A Conversation with Jeannine Atkins

Portrait of May by Rose Peckham Louisa May Alcott Memorial Association, Orchard House, Concord, Mass.
I’ve been interested in the Alcott family since I was a girl, and my first novel published for young readers was Becoming Little Women: Louisa May at Fruitlands. I wrote about the time when Louisa was eleven and the family lived on a utopian farm that advocated equality for women, though Louisa’s mother did most of the cooking and washing for the men. They were vegetarian, but the soil was rocky and few of the philosophers were inclined to use shovels or hoes. When winter came, the family was in danger of starving. Louisa kept the first diary that we have of hers and the hardships may have led to her becoming a writer.

After writing Becoming Little Women, my interest in the family only grew. As I read more about women’s lives in the mid 1800’s, I realized that Louisa Alcott was not as alone in a garret as I’d thought, but took tea with other women novelists, abolitionists, civil war nurses, suffragists, and her sister, May, who eventually painted in Paris and wrote a book of her own, How to Study Art Abroad and Do it Cheaply. I love art as well as strong women, so writing about May over a period of many years became a joy.
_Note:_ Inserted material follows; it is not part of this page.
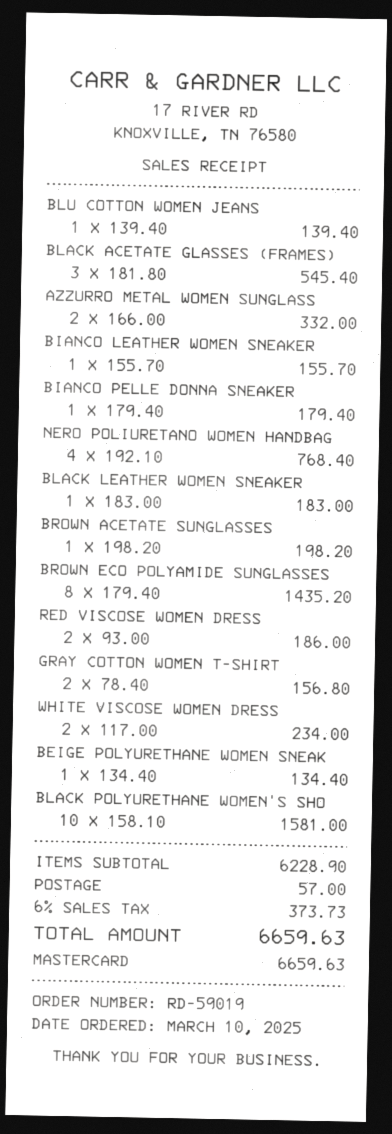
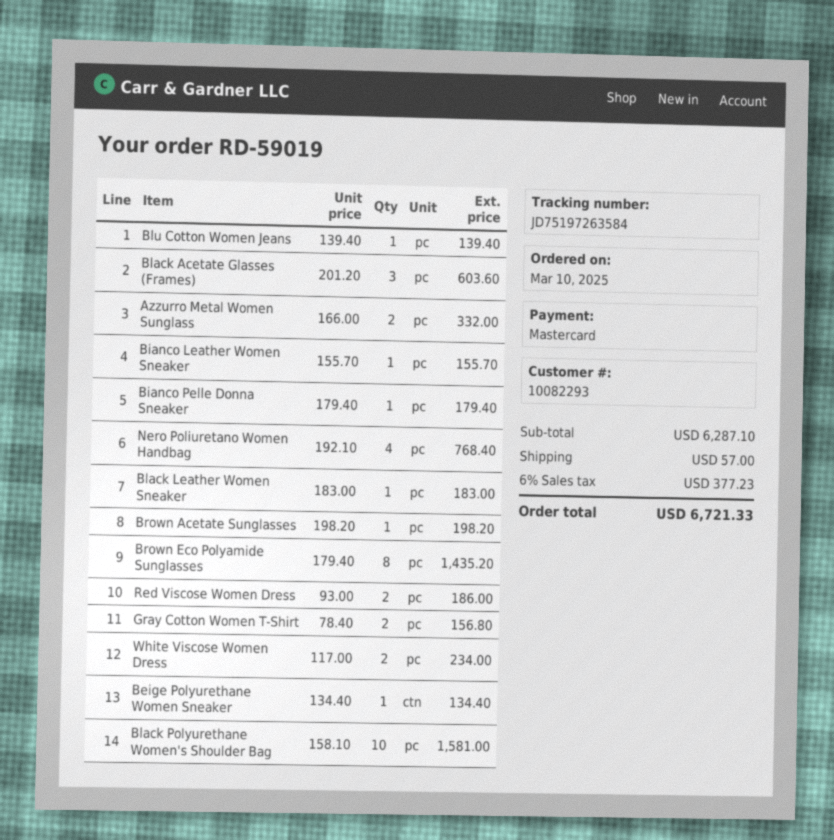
BLACK ACETATE GLASSES (FRAMES): 3 x 181.80 = 545.40 -> 3 x 201.20 = 603.60
subtotal: 6228.90 -> 6287.10
tax: 6% = 373.73 -> 6% = 377.23
total: 6659.63 -> 6721.33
How did you balance the needs of narration with historical fact?

Since a traditional novel calls for rising action, a climax, and resolution, I focused on the tensions between May’s desire to make art, and prove her worth to her family, and her yearning for love and marriage. I read a great deal about May, her family, and Massachusetts in the mid-nineteenth century and Paris at the dawn of Impressionism, and tried to keep within the framework of facts. Accounts of episodes from the past seemed like gifts. I kept their essence, while highlighting parts, putting away others, and filling in places that were silent. Choosing where to begin and end, the shape to give the past, becomes part of its meaning. I tried to keep May at the center, even as her fascinating sister sometimes threatened to take the stage. And to give a sense of the circling of many novels, even as we read front to back, I put a whiff of evergreen both on the first page and in the last chapter.

How did you stay true to history, while trying to speak to the hearts and minds of people living today?
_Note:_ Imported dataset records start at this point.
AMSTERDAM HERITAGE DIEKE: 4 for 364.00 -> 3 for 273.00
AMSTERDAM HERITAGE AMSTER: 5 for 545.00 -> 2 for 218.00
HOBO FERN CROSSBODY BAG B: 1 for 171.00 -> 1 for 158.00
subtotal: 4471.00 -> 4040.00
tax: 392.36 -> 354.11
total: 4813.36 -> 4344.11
I stayed as close as I could to the manners, clothing, furniture, and traveling methods of the past, while believing that mostly people aren’t so very different. Sisters are sisters. Love is love. And while there’s progress in women’s rights, when I was thinking of a quick way to present the climate of women’s place in art in the1800s, I thought, “People could walk through a museum and not see a single work signed by a woman.” Then I realized that can still be true today.

What were the highlights of your research? Did you visit archives or any of the places that you describe?

Many of us who write about the past do so because it allows us to read a lot, and on memorable days visit hushed libraries where we take notes with pencils and perhaps wear soft gloves so we don’t damage old paper. Archives seem holy.

And we don’t have to visit the place that we write about, but standing where someone we care about stood changes us, which can change the writing. I was glad to be able to walk through and around houses where May painted and ducked under doorways. I walked up the hill behind Orchard House and Wayside, though the view she would have seen was hidden by trees taller than the apple trees her father once planted there. I swam in Walden Pond where May and Louisa swam, though there’s now a parking lot and changing rooms, and I didn’t wind a sheet around birch trees to make a private space to put on a flannel bathing gown as they did. But I could have heard the same kinds of birds.

Jeannine in front of the National Gallery in London, where May copied Turner landscapes.

Why did you choose the title?

Titles are never easy. I spent a long time trying various titles with my writing group and across the kitchen table with my husband. I finally wanted the connection May had with her sister and her best-known novel as a way to attract readers. The beauty of all the shades of blue was important to May.

What novels inspired you, or did you enjoy?

Clearly, I’m obsessed with Little Women. Novels with historical settings that I come back to include Debra Dean’s The Madonnas of Leningrad, Elizabeth Gilbert’s The Signature of All Things, Tracy Chevalier’s Girl with a Pearl Earring, Harriet Scott Chessman’s Lydia Cassatt Reading the Morning Paper, and Susan Vreeland’s fiction about art, such as Girl in Hyacinth Blue.

What are you working on now?

That might be an author’s favorite question, even if superstition keeps our answers vague until a book is in hard covers. Stone Mirrors: A Life in Verse of Sculptor Edmonia Lewis is due to come out from Simon and Schuster in 2017. I’m working on a series of poems about grief, motherhood, translation, almond blossoms and art, as well as a novel for young readers in which history has a magical element. And I just had an idea for another book set in nineteenth century Concord, Massachusetts.